A picture of some notes I took during the foobar challenges.

Google foobar, part iii: where's my dad?

written on February 5, 2023

This post is the third installment of the foobar challenge series. You can read the first one to learn more about foobar and see what sort of intro problems the challenge presents if you don't want any real spoilers.

WARNING: Obviously, MAJOR spoilers ahead, for the problems themselves and possible solutions or hints. Even if you're attempting one of these and feel completely stuck, give it another go before reading the rest. Keep reading only if you don't mind getting spoiled!

Problem statement

This one involves my favorite data structure group, trees! Here's how it goes.

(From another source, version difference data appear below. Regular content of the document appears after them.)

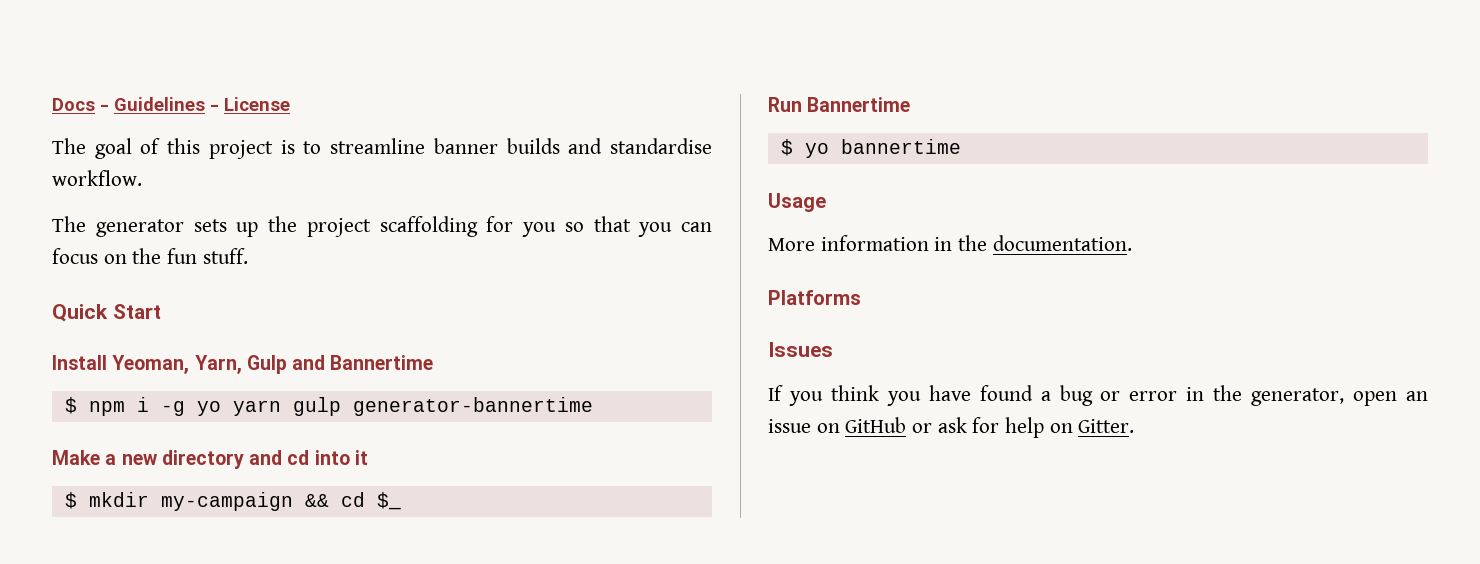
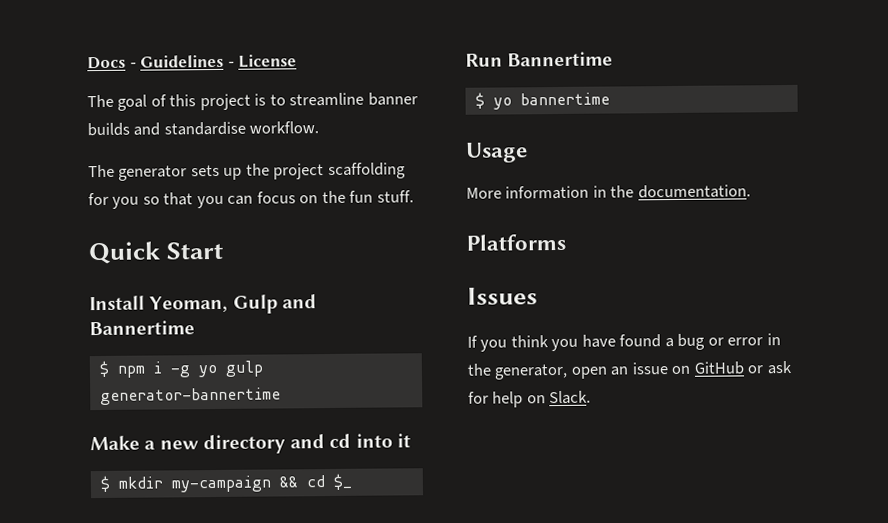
- Install Yeoman, Yarn, Gulp and Bannertime
+ Install Yeoman, Gulp and Bannertime
- $ npm i -g yo yarn gulp generator-bannertime
+ $ npm i -g yo gulp generator-bannertime
- If you think you have found a bug or error in the generator, open an issue on GitHub or ask for help on Gitter.
+ If you think you have found a bug or error in the generator, open an issue on GitHub or ask for help on Slack.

Imagine you are given a perfect binary tree (i.e., a tree in which each node has exactly two children and all leaf nodes are on the same depth) that is annotated in post-order traversal. Big fancy words, but at the end of the day it's just something that looks like this:

Example of a perfect binary tree annotated in post-order traversal. — Post-order traversal simply means: visit left subtree, visit right subtree, visit parent. And you simply recurse until subtree means a single node, at which point you annotate the node.

If you don't quite get post-order traversal yet, you can read the annex section where I explain it step by step.

The problem statement is:

Given a number $h$ representing the height of the tree, and an array of numbers $q$, for every number $p$ in $q$, return its parent if $p$ is in the tree, and return $-1$ if $p$ is not in the tree or if it has no parent (i.e., if $p$ is the root node).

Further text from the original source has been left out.